YOUR TASK
Where a line of the data holds the word "open", copy that line.
--- SUPPLIED DATA Enclosed Below ---
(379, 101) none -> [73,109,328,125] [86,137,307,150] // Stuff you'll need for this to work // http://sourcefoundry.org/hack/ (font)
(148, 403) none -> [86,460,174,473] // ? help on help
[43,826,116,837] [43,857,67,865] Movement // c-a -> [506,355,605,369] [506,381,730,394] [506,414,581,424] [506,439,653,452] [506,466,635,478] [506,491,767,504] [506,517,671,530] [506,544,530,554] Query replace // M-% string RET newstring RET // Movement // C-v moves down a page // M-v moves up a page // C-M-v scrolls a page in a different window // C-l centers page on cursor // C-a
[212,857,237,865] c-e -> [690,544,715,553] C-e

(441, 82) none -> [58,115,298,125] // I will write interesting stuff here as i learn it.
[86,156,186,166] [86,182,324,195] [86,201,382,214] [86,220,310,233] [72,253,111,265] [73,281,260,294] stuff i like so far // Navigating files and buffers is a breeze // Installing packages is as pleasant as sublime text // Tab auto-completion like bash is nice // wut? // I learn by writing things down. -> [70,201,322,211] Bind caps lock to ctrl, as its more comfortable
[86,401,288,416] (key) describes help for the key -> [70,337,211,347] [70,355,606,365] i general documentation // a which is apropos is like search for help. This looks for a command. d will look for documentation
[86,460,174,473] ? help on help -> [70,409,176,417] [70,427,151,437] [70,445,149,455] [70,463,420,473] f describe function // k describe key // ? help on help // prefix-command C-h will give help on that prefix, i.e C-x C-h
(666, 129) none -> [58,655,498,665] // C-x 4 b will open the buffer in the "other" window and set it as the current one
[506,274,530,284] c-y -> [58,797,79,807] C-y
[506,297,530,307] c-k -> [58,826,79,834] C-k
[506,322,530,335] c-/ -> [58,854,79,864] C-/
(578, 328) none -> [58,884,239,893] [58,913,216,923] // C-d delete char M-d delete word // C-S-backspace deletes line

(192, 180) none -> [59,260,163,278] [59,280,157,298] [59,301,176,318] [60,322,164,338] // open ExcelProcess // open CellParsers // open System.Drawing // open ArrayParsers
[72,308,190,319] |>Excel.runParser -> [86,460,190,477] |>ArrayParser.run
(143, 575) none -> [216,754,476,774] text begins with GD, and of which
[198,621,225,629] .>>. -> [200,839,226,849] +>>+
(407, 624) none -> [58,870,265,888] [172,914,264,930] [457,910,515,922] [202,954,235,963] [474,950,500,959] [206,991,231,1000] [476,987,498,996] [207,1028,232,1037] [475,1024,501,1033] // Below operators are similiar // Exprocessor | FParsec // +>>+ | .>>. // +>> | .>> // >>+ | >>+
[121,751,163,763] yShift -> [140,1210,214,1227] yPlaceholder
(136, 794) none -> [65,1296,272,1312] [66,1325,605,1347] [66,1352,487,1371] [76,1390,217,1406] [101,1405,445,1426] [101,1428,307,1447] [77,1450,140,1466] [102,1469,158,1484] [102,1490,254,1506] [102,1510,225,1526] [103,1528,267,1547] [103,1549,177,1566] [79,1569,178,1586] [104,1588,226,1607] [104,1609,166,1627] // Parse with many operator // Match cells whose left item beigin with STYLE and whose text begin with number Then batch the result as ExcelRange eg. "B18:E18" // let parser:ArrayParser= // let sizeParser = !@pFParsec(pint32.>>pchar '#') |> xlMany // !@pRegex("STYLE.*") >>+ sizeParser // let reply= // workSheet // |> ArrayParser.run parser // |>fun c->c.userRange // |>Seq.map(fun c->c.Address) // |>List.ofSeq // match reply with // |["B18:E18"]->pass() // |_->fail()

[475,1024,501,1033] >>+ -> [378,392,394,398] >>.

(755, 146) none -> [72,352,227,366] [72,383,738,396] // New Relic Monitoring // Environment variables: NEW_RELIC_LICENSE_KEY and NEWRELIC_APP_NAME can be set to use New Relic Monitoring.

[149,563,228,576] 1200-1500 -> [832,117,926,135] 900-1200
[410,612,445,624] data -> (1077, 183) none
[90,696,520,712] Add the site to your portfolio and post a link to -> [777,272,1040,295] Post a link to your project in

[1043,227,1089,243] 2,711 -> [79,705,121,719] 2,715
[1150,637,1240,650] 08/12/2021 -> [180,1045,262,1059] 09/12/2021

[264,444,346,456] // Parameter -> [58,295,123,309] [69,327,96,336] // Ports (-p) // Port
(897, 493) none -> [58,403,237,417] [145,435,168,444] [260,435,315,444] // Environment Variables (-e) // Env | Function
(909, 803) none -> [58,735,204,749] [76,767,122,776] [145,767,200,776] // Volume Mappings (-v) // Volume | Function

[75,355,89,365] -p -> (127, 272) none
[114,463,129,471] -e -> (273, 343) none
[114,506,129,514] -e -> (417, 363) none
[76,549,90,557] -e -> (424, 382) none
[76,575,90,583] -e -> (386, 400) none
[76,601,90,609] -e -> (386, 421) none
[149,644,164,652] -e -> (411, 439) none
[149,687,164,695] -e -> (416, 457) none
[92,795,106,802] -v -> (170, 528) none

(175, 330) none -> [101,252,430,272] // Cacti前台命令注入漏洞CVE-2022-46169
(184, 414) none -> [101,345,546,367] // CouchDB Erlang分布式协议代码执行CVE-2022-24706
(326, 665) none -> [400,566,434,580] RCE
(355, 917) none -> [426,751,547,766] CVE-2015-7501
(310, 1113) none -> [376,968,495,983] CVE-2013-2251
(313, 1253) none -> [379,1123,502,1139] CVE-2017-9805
--- End of Enclosed SUPPLIED DATA ---
TASK OUTPUT
(666, 129) none -> [58,655,498,665] // C-x 4 b will open the buffer in the "other" window and set it as the current one
(192, 180) none -> [59,260,163,278] [59,280,157,298] [59,301,176,318] [60,322,164,338] // open ExcelProcess // open CellParsers // open System.Drawing // open ArrayParsers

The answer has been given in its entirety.